Re: supergoal stability

From: Eliezer S. Yudkowsky (sentience@pobox.com)
Date: Fri May 03 2002 - 17:51:14 MDT


Ben Goertzel wrote:
>
> Hi,
>
> Here is my take on these things, which is not the same as Eliezer's of
> course.
>
> As anyone who has worked with complex nonlinear dynamical systems knows,
> predicting the stability of a complex system from first principles is a very
> hard problem. There is a very high probability that our intuitions about
> these things are going to be wrong. All we are giving are heuristic
> arguments. Heuristic arguments about weather systems and their stability
> were quite popular, until in the 70's Lorenz's older work on chaotic
> dynamics in weather systems became well-known. Now that we know there is
> some chaos there, we still can't make detailed predictions of the stability
> or other dynamical properties of given weather systems. I suspect that the
> real study of stability and other dynamical properties of goal systems will
> not begin until we have AI's of, say, chimp intelligence to experiment with.

Is a complex nonlinear dynamical system really the right way to look at a
Friendly AI? This is an intelligent being we're talking about, capable of
making choices. The Singularity is not a complex nonlinear dynamical
process - it is alive; there is an intelligence, in fact a transhuman
intelligence, standing behind it and making choices. You can't create
Friendly AI by blindly expecting it to be intelligent and alive; that
intelligence and aliveness is part of what you're creating, which means that
you need to understand "intelligence" and "alive" in terms other than our
simple percepts. But you also can't create Friendly AI by thinking of it as
a complex nonlinear dynamical system.
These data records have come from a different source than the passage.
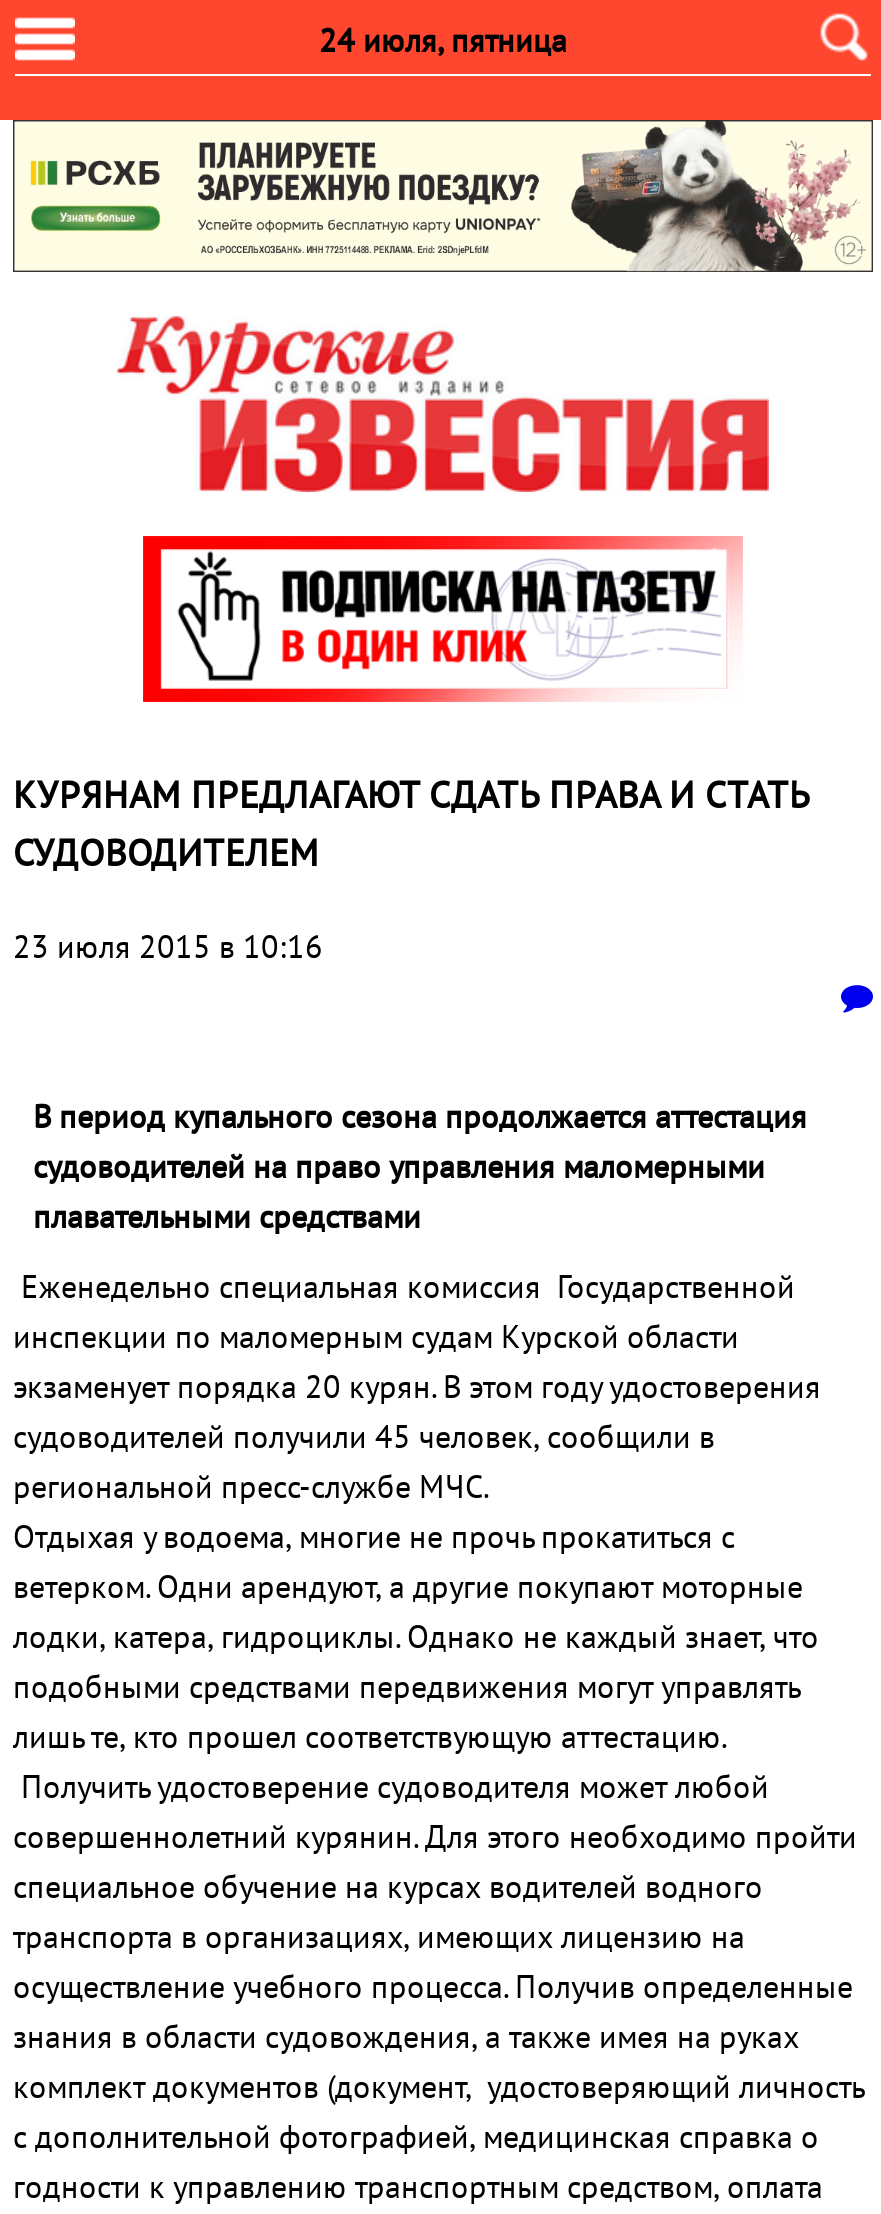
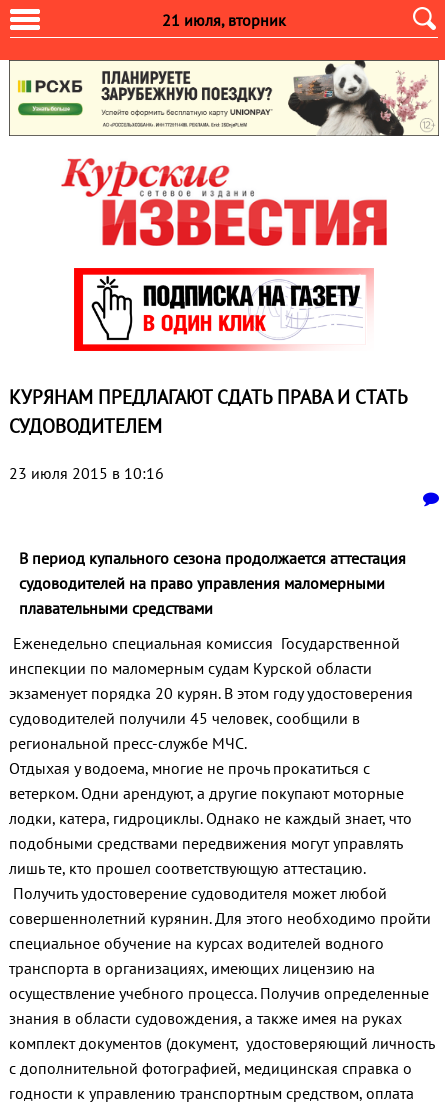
- 24 июля, пятница
+ 21 июля, вторник
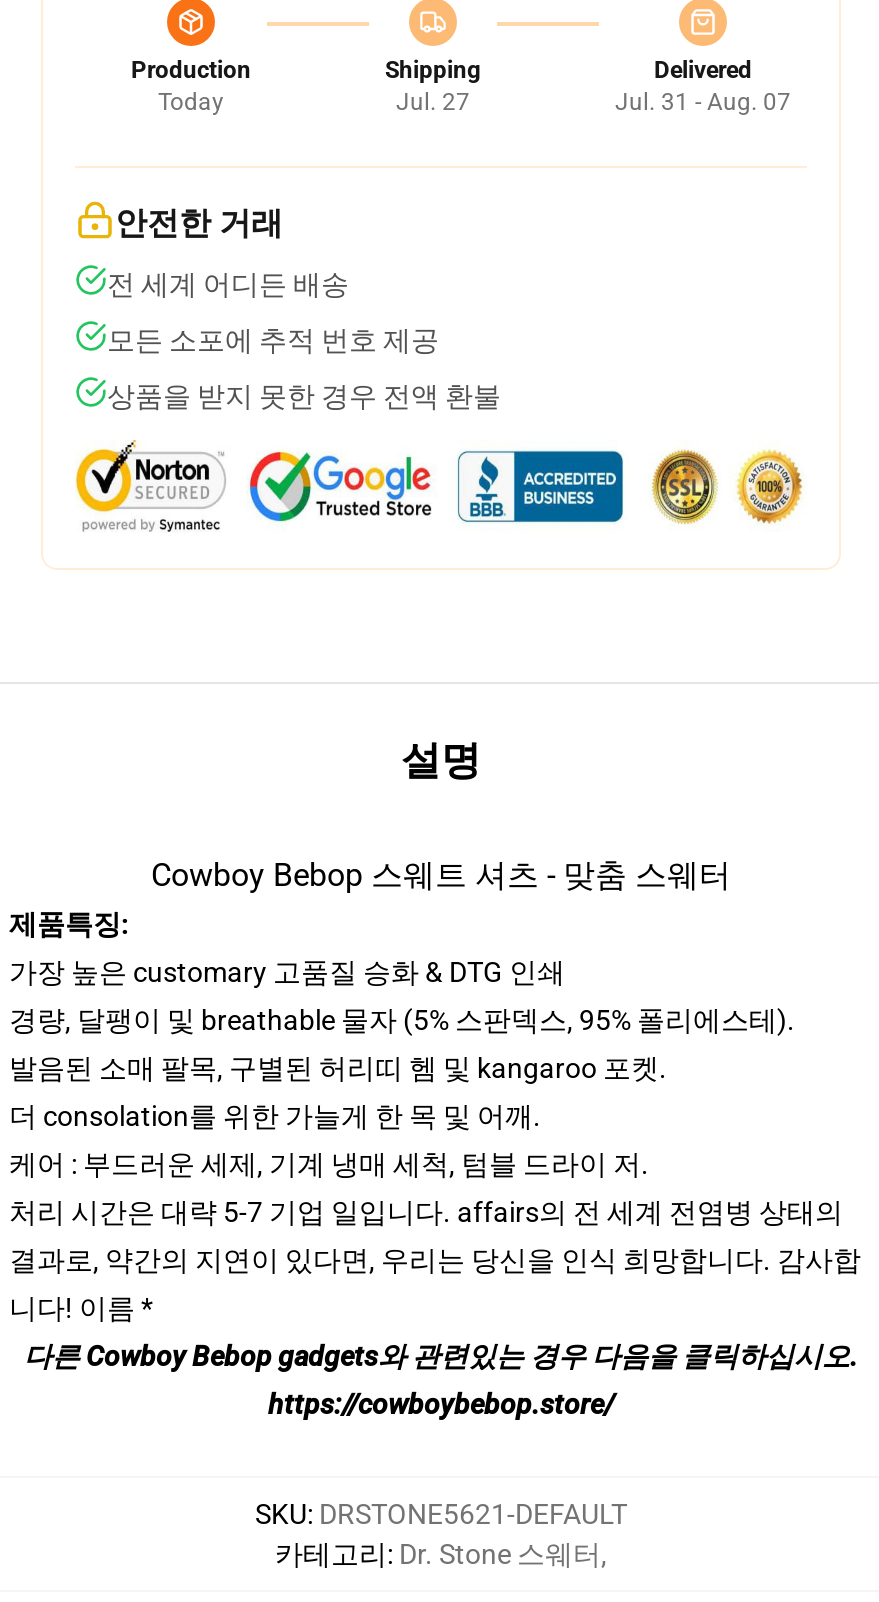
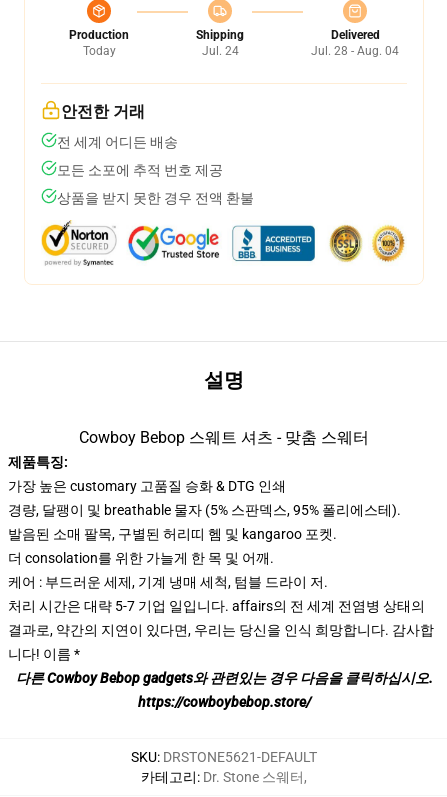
- Jul. 27
+ Jul. 24

- Jul. 31 - Aug. 07
+ Jul. 28 - Aug. 04
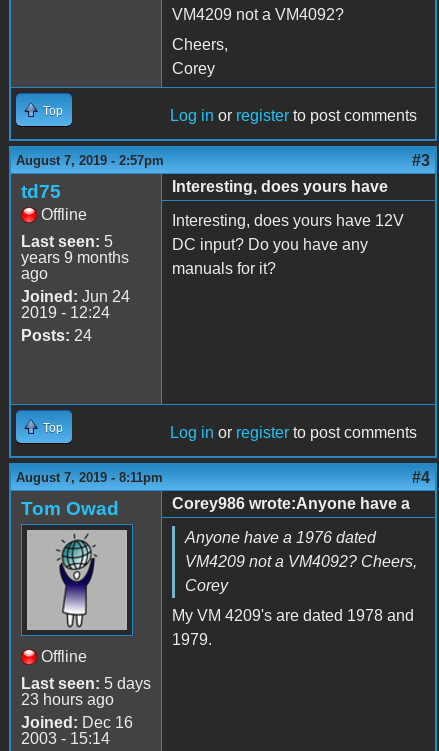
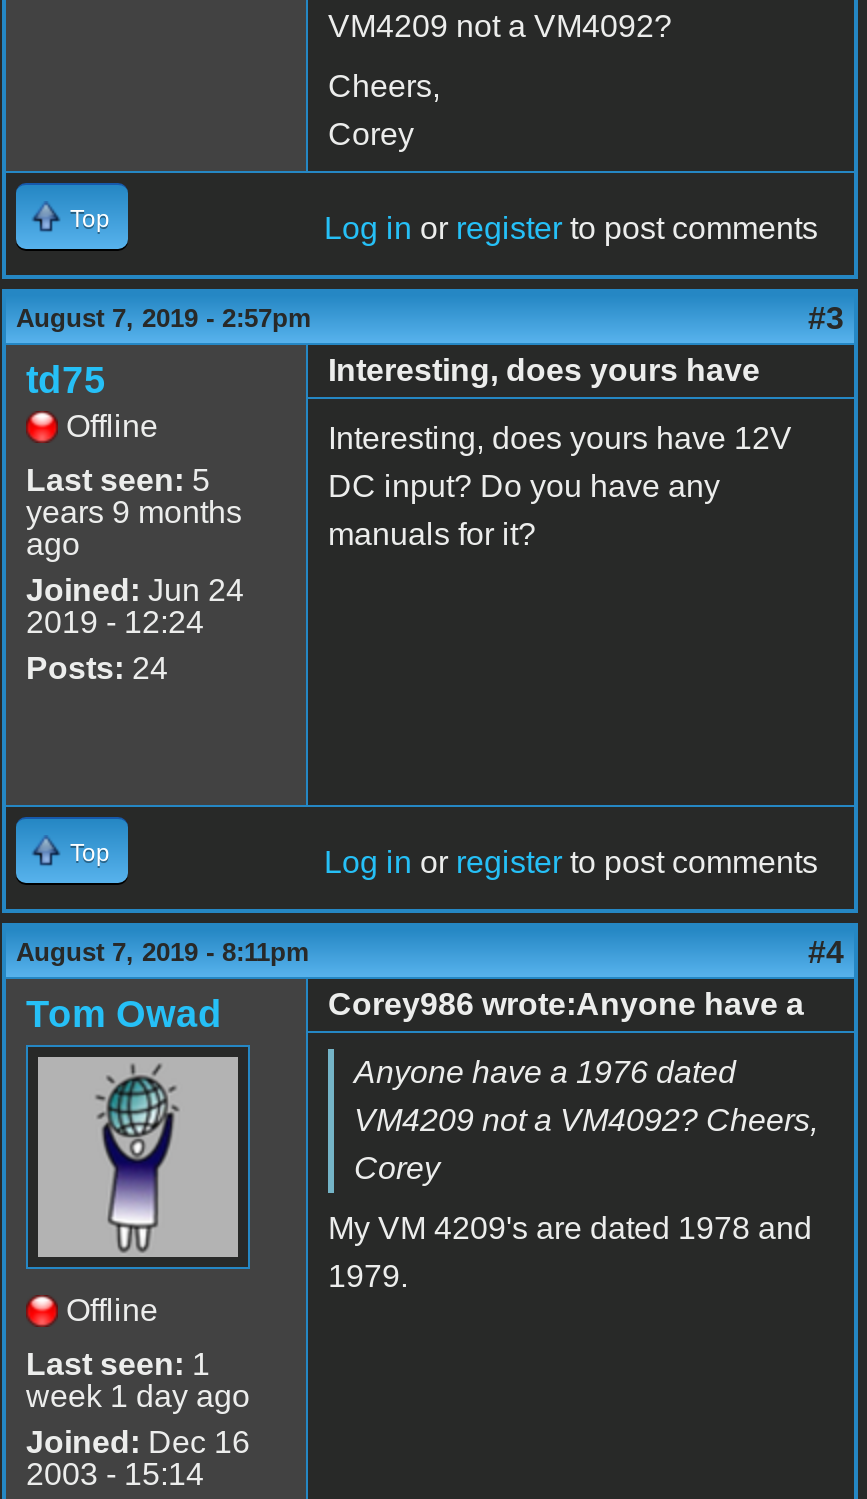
- Last seen: 5 days
- 23 hours ago
+ Last seen: 1
+ week 1 day ago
If, when you've created Friendly AI
through your design understanding, someone with a surface understanding
looks at the system and says: "Oh, look, a self-modifying goal system that
follows a complex nonlinear dynamic," instead of "Oh, look, a mind that
understands philosophy and is trying to improve itself," then you've screwed
up the job completely.

If you see the process of a mind improving itself as randomly drifting, then
you won't be able to create Friendly AI because you won't be looking at the
forces that make it more than random drift.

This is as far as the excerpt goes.